Dell officials are continuing to build out the company’s networking capabilities, this time with a new top-of-rack switch and new management software.
The new offerings come two months after the tech company unveiled a software-defined networking (SDN) strategy that is designed to work within any model that is adopted, from network virtualization overlays to OpenFlow deployments for cloud computing to legacy environments seeking greater programmability and openness.
Dell is driving to expand its networking initiative to create a complete fabric solution that leverages the networking technology it’s acquired over the past couple of years, particularly from its acquisition in 2011 of Force10 Networks, which has become the cornerstone of its enterprise networking efforts.

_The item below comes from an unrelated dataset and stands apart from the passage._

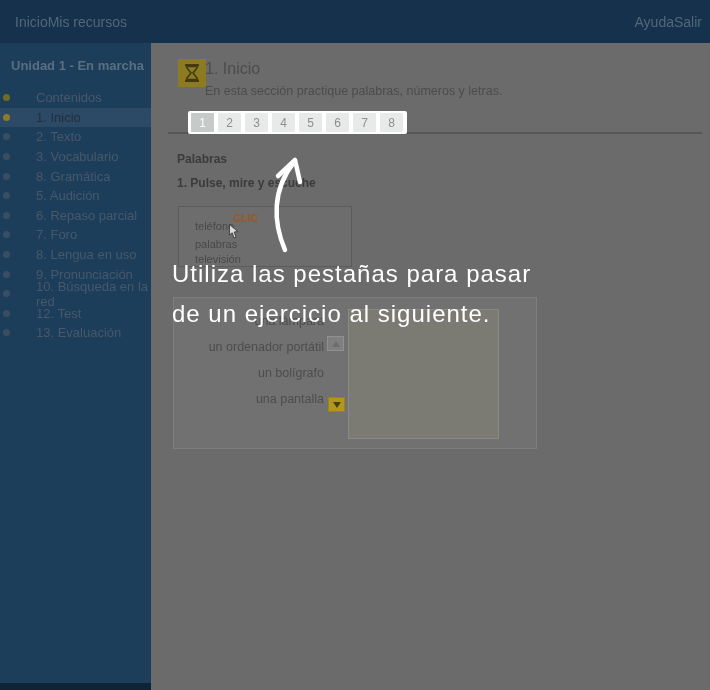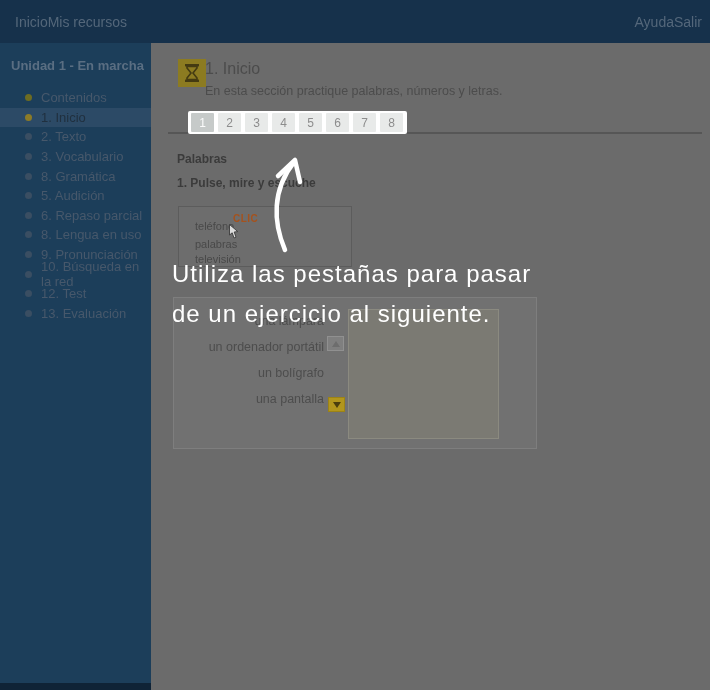"Contenidos" .side-item { gap: 9px -> 26px; padding-left: 25px -> 3px }
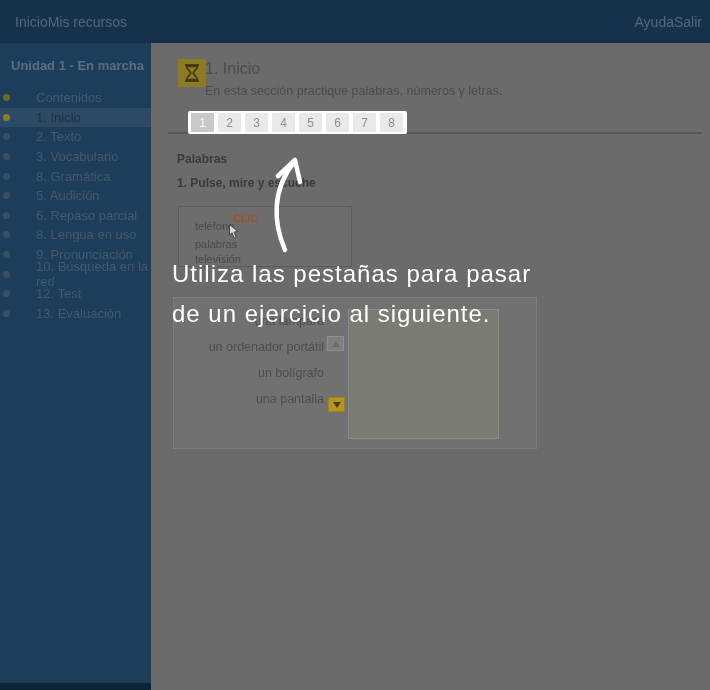"7. Foro" div.side-item { html: none -> <div> <span></span> <span>7. Foro</span> </div> }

The company is announcing its Active Fabric networking offering, the next phase in an effort that over the past year has included rolling out converged systems. Dell’s Active Manager is designed to give enterprises a single software tool for managing their environments, not only for controlling their infrastructures but also automating the design, deployment and monitoring of the fabric.
In addition, the fabric itself includes the new S5000 module networking switch, which not only comes in a small 1U (1.75-inch) form factor, but includes such features as wide SDN support, complete storage networking capabilities and less complexity, thanks to integrated automation, scripting and software programmability.
“Creating a fabric has just become so much easier,” Arpit Joshipura, vice president of product marketing and management for Dell Networking, told eWEEK.
The end result is a data center fabric that saves money—as much as 77 percent on power costs, up to 59 percent on capital costs—and time. Having the single point of management and automation of designing and deployment can save IT administrators as much as 86 percent in deployment time, according to Dell officials.
“We make the use of new technology and the deployment of new technology as simple as possible,” Tom Burns, vice president and general manager of Dell Networking, told eWEEK.
Dell’s networking efforts are part of a larger plan by Dell executives to transform the company from simply a PC maker into an enterprise IT solutions provider, an initiative that CEO Michael Dell hopes to accelerate by taking the company private through a leveraged buyout. Dell has spent billions of dollars over the past several years acquiring companies to build out its capabilities in such areas as storage, software, services and networking, and company officials are pushing a “better together” message for their enterprise solutions.
The networking business has shown particular strength since the Force10 acquisition. In the fourth quarter of 2012, Dell saw a 42 percent jump in revenue for its networking unit, including more than 100 percent growth in its Force10 business. The Active Fabric offerings will play a key role in continuing the growth, according to Joshipura.
The Active Fabric Manager tool includes a design wizard that uses a graphical user interface for simplified mapping, and offers automated provisioning, validation and configuration that makes creating and management a fabric easier and faster while eliminating a lot of time-consuming command-line interfaces.
The software enables IT managers to view the fabric as a single entity rather than a collection of individual devices, with everything from servers and storage devices to the network being managed as a single unit. It also includes Perl and Python scripting.
The S5000 switch offers IT administrators a modular top-of-rack appliance that links not only server and networking but also storage. It comes with native Fibre Channel and Fibre Channel-over-Ethernet (FCoE) capabilities, and Dell’s Open Automation platform brings automation, scripting and programmable management for virtualized environments.
The modularity offers enterprises a pay-as-you-grow environment that can easily scale and storage networking capabilities that can offer support for iSCSI, RoCE (RDMA over Converged Ethernet), Fibre Channel, FCoE and network-attached storage on the same platform. The S5000, which runs the FTOS operating system inherited with Force10, also brings high local area network (LAN) and storage area network (SAN) convergence for greater density—1.5 to three times the port density compared with other offerings, according to Dell. The switch can reach a density of 64 10 Gigabit Ethernet ports or 48 Ethernet/Fibre Channel ports with 16 10GbE ports.
The switch also interoperates with technology from such vendors as Broadcom, Brocade, Emulex, Intel and Qlogic.
With the new offerings, “we are extending the fabric not just to the server and network, but … now to storage,” Dell’s Burns said.
The Active Fabric can scale from servers running 10s of virtual machines to systems running 10,000 or more VMs.
The Active Fabric Manager v1.5 will be available in late May, while the S5000 switch will be available in July.